幻想は霧を携えて その1
それはヴィネたちがエリンとともに儀式を行う前のこと。
ミュリアとシグルドは学術院の廊下を歩いていると、遠くから騒ぎの音が聞こえてきた。
二人はその音が聞こえてきた方向に躊躇うことなく進んだ。
「さっさと消えてくれ! お前のことなんて知らないっ……消えろ、消えてくれ」
「なんと酷い息子だ。親に対する態度か、それは?」
周囲の人々はそれを家族喧嘩だと思って去っていく。シグルドもそう判断したようで、隣を見ようとすると既にミュリアは二人へと駆け寄った。
「どうかしたの?」
ヒステリックに声を上げた男のほうに声をかけると、男はびくっと反応して手を振り払った。咄嗟にシグルドがミュリアを引き寄せてそれを躱させた。
男の異常な様子にミュリアはばくばくと鳴り響く心臓を鎮めて、ひとまず隣にいる老人へと話しかけることにした。
「こんにちわ、お爺さん。彼は一体どうしたの?」
しかし、お爺さんに反応はない。申し訳なさそうに、その老人に触れようとした瞬間──手がその体を擦り抜けた。
「きゃっ!?」
ミュリアは思わず声を上げて驚いてしまった。もう一度その姿をよく見てみると、その体を構成する一つ一つが微細な光の粒子によって構成されている。
「ねえ、シグルド……こんな人間っているのかしら?」
不安になってシグルドの顔を見上げると、信じられないものをみたかのような愕然とした表情をしていた。ミュリアの言葉に気づいていつも通りの表情を見せたが、心なしか悲痛な目をしている。
「よく分からないけれど、疲れたのなら別の場所で休みましょうか。私たちが疲れて、夢でも見てるのかもしれないし」
しかし、その言葉とは裏腹に未練なようなものが感じられる。
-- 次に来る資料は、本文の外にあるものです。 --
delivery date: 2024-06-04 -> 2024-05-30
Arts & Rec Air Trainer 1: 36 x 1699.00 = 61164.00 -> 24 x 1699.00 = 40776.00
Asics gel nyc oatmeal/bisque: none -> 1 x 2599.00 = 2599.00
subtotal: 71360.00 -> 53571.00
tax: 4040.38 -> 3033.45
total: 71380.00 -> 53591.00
まるで、その視線の先にあるものに釘付けにでもされたかのような。
「……」
シグルドはそれらを振り払うように深呼吸をした。
「そう、だね。ここを離れよう」
よく見ると冷や汗が滲んでいる。相当良くないものを見たようだが、ミュリアがそちらを確認しても何もない。ただ何故か周囲に霧が立ち込めてきた。
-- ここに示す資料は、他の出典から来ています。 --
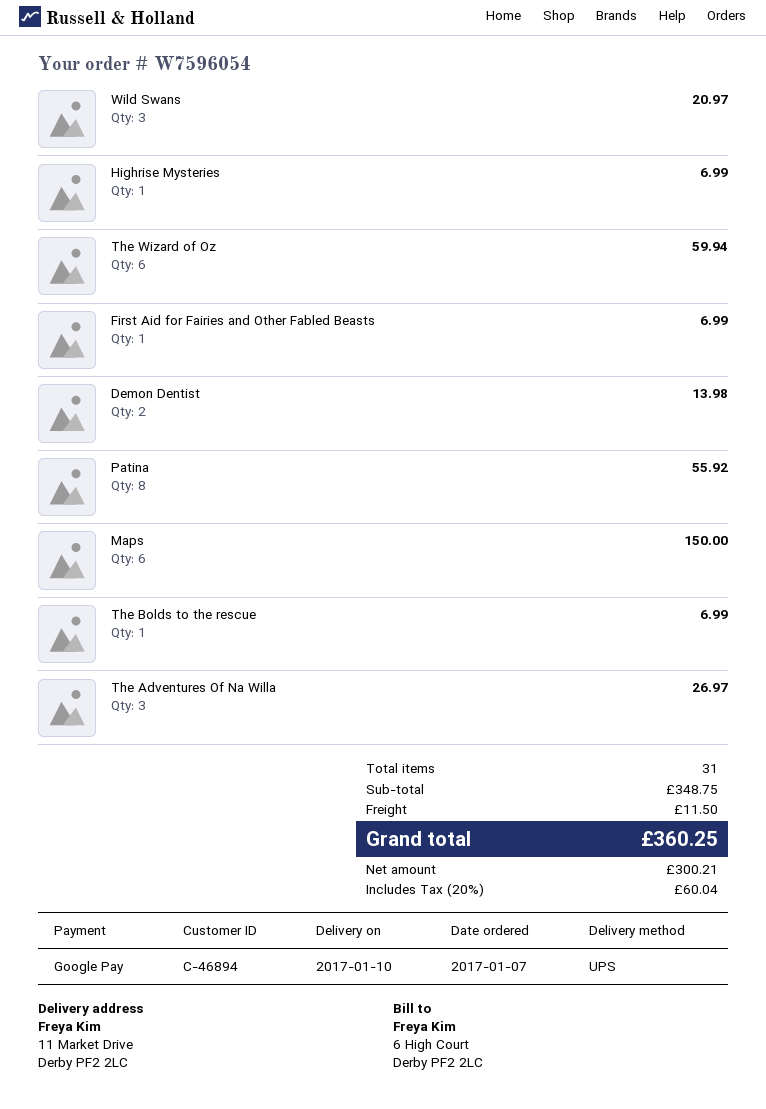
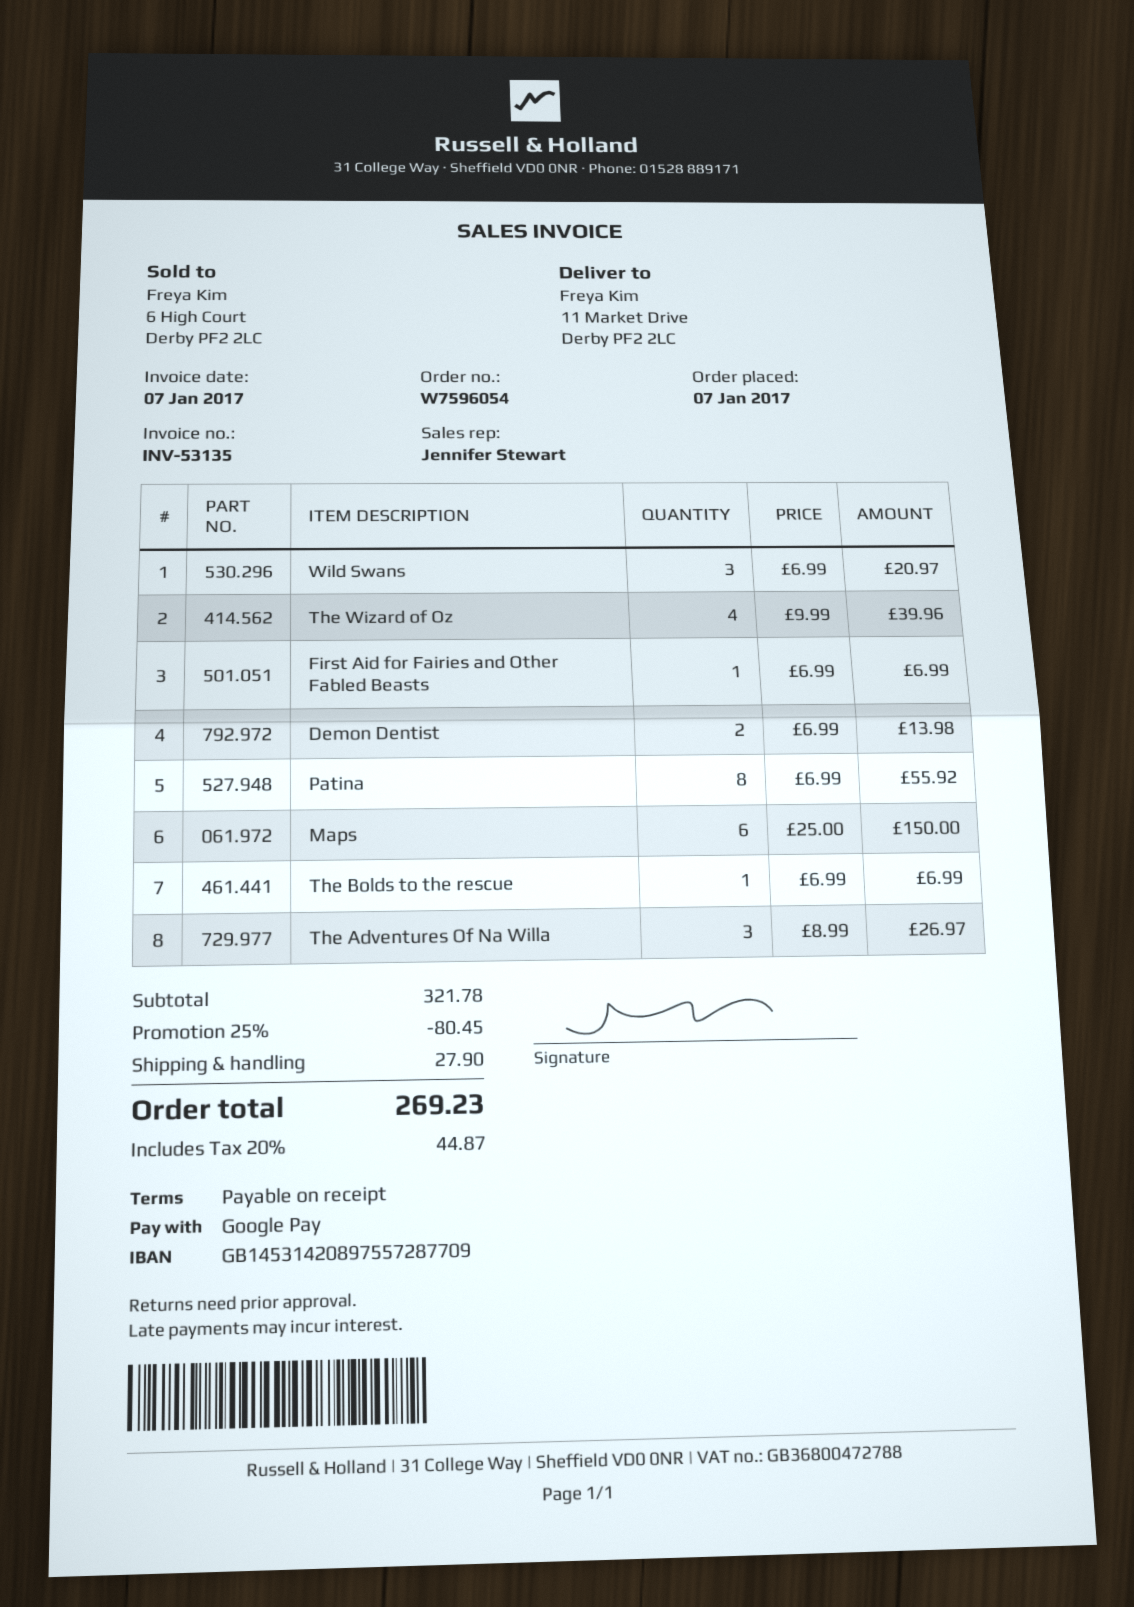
Highrise Mysteries: 1 for 6.99 -> none
The Wizard of Oz: 6 for 59.94 -> 4 for 39.96
subtotal: 348.75 -> 321.78
discount: none -> 25% = 80.45
shipping: 11.50 -> 27.90
tax: 20% = 60.04 -> 20% = 44.87
total: 360.25 -> 269.23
ミュリアは先頭でシグルドとともに階段を降りようとしたが、いくら走っても一番下まで降りられない。途中で標識を確認するとどれも同じ数字を示していた。
「3、3、3。実は3階は3つなければならないなんてことないわよね?」
もう一度降りようとしても3だった。ますます霧が濃くなり、じめっとした嫌な空気が辺りを包み込む。気が付けば、周囲には二人以外誰も見えない。
「一体どういうこと?」
ミュリアは以前に呼んだ怪談の話を思い返して、すぐに頭を振った。考えても、それは解決方法にも何にもならない。
「……ミュリア、階段から出るのが不可能なら窓から出よう」
「分かったわ。明らかに異常事態だもの」
手始めに窓を開けて、フィオルナから与えられた力で生み出したクリスタルの欠片を落としてみる。しかし、しばらく待っても反響は返ってこない。この空間は今や物音がしないほど静寂に包まれているというのに。
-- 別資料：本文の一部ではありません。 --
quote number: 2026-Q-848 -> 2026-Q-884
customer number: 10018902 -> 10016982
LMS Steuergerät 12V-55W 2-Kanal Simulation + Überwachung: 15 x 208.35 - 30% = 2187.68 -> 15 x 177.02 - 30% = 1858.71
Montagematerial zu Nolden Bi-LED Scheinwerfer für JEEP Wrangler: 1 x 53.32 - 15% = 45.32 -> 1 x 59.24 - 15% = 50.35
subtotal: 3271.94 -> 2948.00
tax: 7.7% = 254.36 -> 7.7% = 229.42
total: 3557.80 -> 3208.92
ふっと、霧に隠された廊下の奥から光が見えた。ミュリアはシグルドと目を合わせてそちらへと進んでいく。
すると、物陰から突然何かが飛び出して、ミュリアを庇ったシグルドの片手に巻き付いた。
しかし、シグルドはそれを利用して火を伝わせた。その火で敵を探ろうとしたが、相手は霧の中から出てきた。
その少年はローブを身にまとい、布に怪しげな文字を輝かせていた。